Je regarde l’heure. J’entends les gens s’agiter dehors. Tant pis, il faut que j’y aille, elle se débrouillera toute seule, ou elle mourra au premier jour.

Bien sûr que je n’étais pas emballé à l’idée qu’on parte ensemble vivre ailleurs, et elle non plus c’est sûr. Ouais, pas maintenant. Mais je n’avais pas prévu qu’un truc pareil arriverait et je n’avais pas prévu qu’elle choisirait ce moment en particulier pour disparaître. Je ne préfère pas imaginer le moment où elle va se faire descendre par un connard peu scrupuleux et profiteur —oui c’est le jeu et alors ? Des images me traversent malgré tout la tête, ça m’énerve, je prends mes cliques et je claque la porte, la laissant ouverte tout compte fait. Ça ne sert tout simplement à rien de fermer. J’ai juste pris de quoi survivre dans mon sac, à manger, mon manteau pour une raison que je ne m’explique pas vraiment, et mon arme, toujours à portée de main.

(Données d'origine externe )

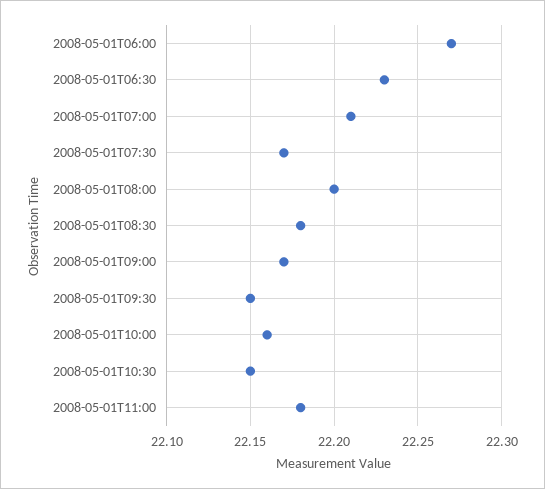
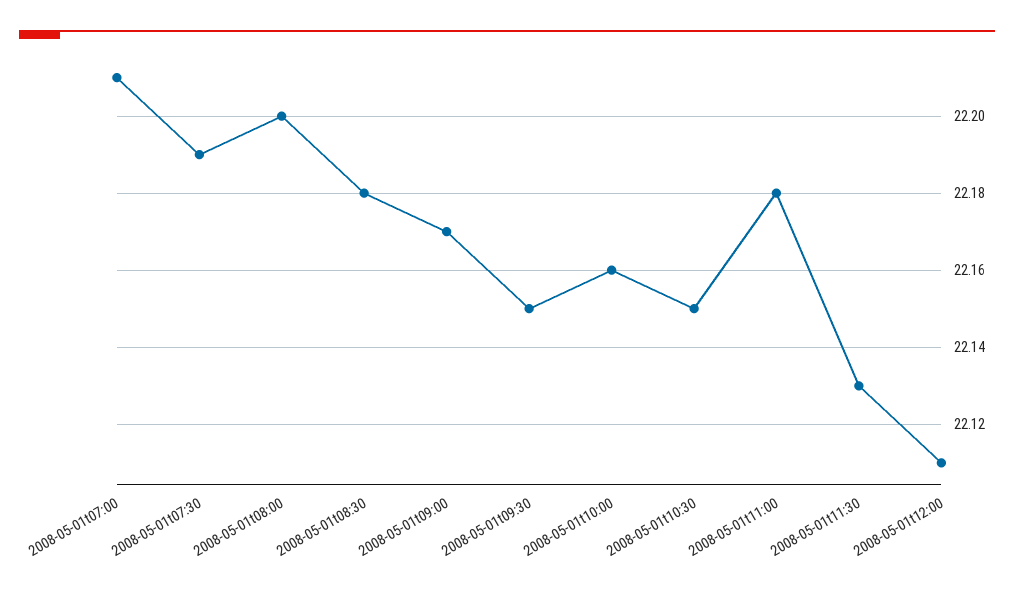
2008-05-01T06:00: 22.27 -> none
2008-05-01T06:30: 22.23 -> none
2008-05-01T07:30: 22.17 -> 22.19
2008-05-01t11:30: none -> 22.13
2008-05-01t12:00: none -> 22.11

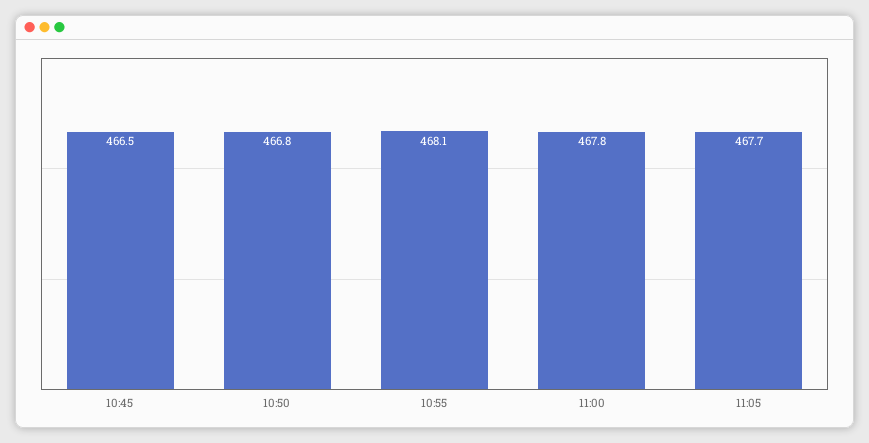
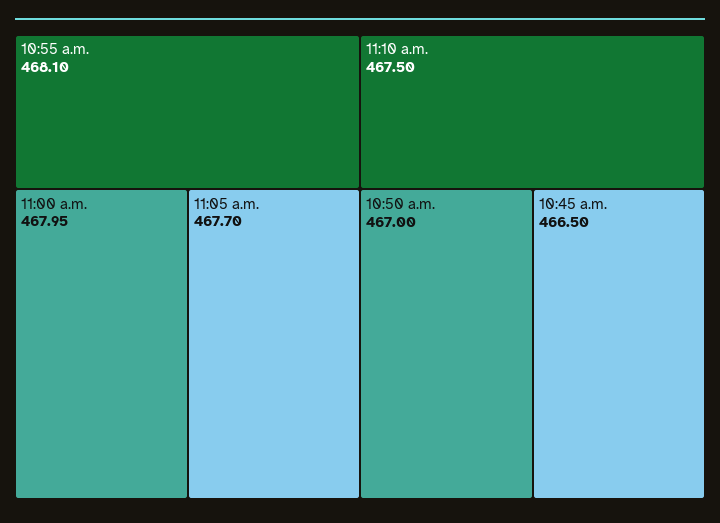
10:50: 466.8 -> 467
11:00: 467.8 -> 467.95
11:10 a.m.: none -> 467.5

Bref, tout ce que j’ai réussi à accumuler dans ma vie, si on y réfléchit bien.

Il est 23h30. Ça me laisse un peu de temps pour pouvoir me barrer des faubourgs et des petites emmerdes avant que les hostilités ne démarrent. J’entreprends ma marche vers la ville, direction les grosses emmerdes. Quitte à se faire remarquer, autant le faire là où ça a du sens. Je regarde régulièrement si je ne suis pas suivi. Je marche en dehors des sentiers, à travers les champs, histoire d’éviter le plus de monde, au hasard un cavalier fou armé d’une faux. Au début des traits de lumières rouges s’abattent un peu partout sur le monde. Je m’inquiète à l’idée qu’il puisse y avoir d’autres menaces puis comprends que ça doit être les fameuses planques d’armes mentionnées dans les « règles ». Après un moment, je vois au loin de la fumée commencer à émerger du centre du Domaine Enchanté, puis des éclats de lumière de temps à autre. Je devrais sans doute avoir peur et rebrousser chemin mais mes précédentes « morts » semblent m’avoir donné une certaine confiance en mes capacités à endurer la douleur.

Arrivé sur le pont, plus je me rapproche, plus le son se rajoute à l’image, des détonations, des vibrations, des explosions de toute part. A tout moment, je dois être prêt à dégainer ma claymore. J’assiste à ma première élimination du jour quand je vois devant moi un homme poursuivre une femme avec une hache. Vision barbare s’il en est, je décide de ne pas intervenir, autant éviter à la dame de souffrir trop longtemps de ce monde qui part—tout simplement— en couille.

-Mais chéri, tu m’avais dit qu’on ferait équipe ! Haaaaa.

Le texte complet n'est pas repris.